AVGO: Lagging Nvidia, now under siege from smaller rivals?

$Broadcom(AVGO.US) has sold off in recent weeks, driven by concerns around 'META selling compute' and 'key downstream customers seeking alternative supply options'. The former is a market beta issue, while the latter raises company-specific alpha risks.
Initially, investor focus on AVGO centered on its potential to counter NVDA's ecosystem. Now AVGO faces similar challenges, as major customers explore alternatives: 1) supply-chain diversification at GOOGL, and 2) Anthropic shifting orders from full-rack delivery to XPU core chips.
I. GOOGL supply-chain diversification
The long-standing 'GOOGL + AVGO' partnership carved out share in an AI chip market otherwise dominated by NVDA, with AVGO now at roughly 10–20% share. Since early this year, GOOGL has announced progress on supplier diversification, and AVGO management confirmed post-earnings that GOOGL is engaging other vendors.

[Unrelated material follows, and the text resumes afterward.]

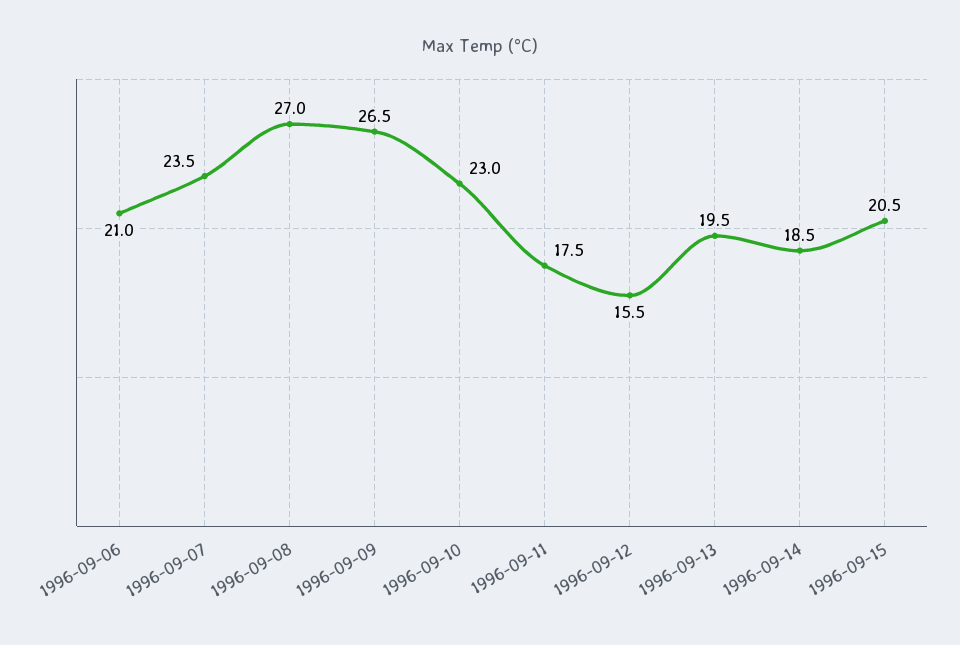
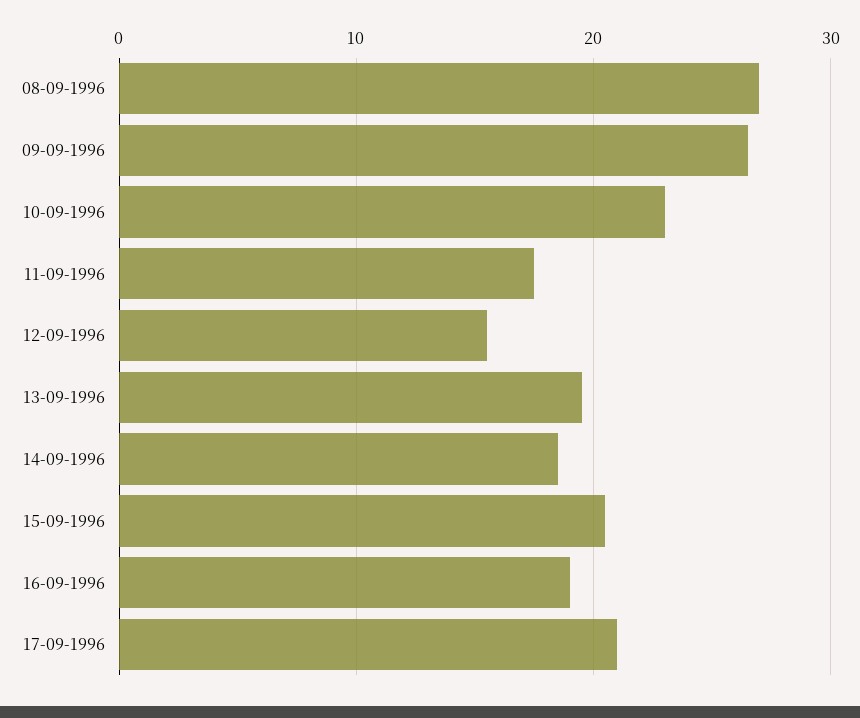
1996-09-06: 21 -> none
1996-09-07: 23.5 -> none
16-09-1996: none -> 19
17-09-1996: none -> 21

Even after 10+ years of collaboration and strong results in AI silicon, the tie-up may be less binding than it appears. Signs point to a looser coupling.
① A second supplier for TPU
For the next-gen TPU, GOOGL is expected to launch TPU8i (inference) and TPU8t (training). Crucially, GOOGL will bring in MediaTek (MTK) to supply TPU8i, while AVGO continues to supply TPU8t. This marks the first time GOOGL is adding a second vendor to the TPU supply base.
② Deeper collaboration with MRVL
MRVL’s prior work with GOOGL centered on Axion3 CPUs, not data-center AI compute. Subsequent reports suggest GOOGL is discussing co-developing two new AI chips with MRVL, including a Memory Processing Unit (MPU) and a TPU variant focused on inference. At Computex in Jun, additional chatter indicated MRVL will supply custom networking silicon to GOOGL.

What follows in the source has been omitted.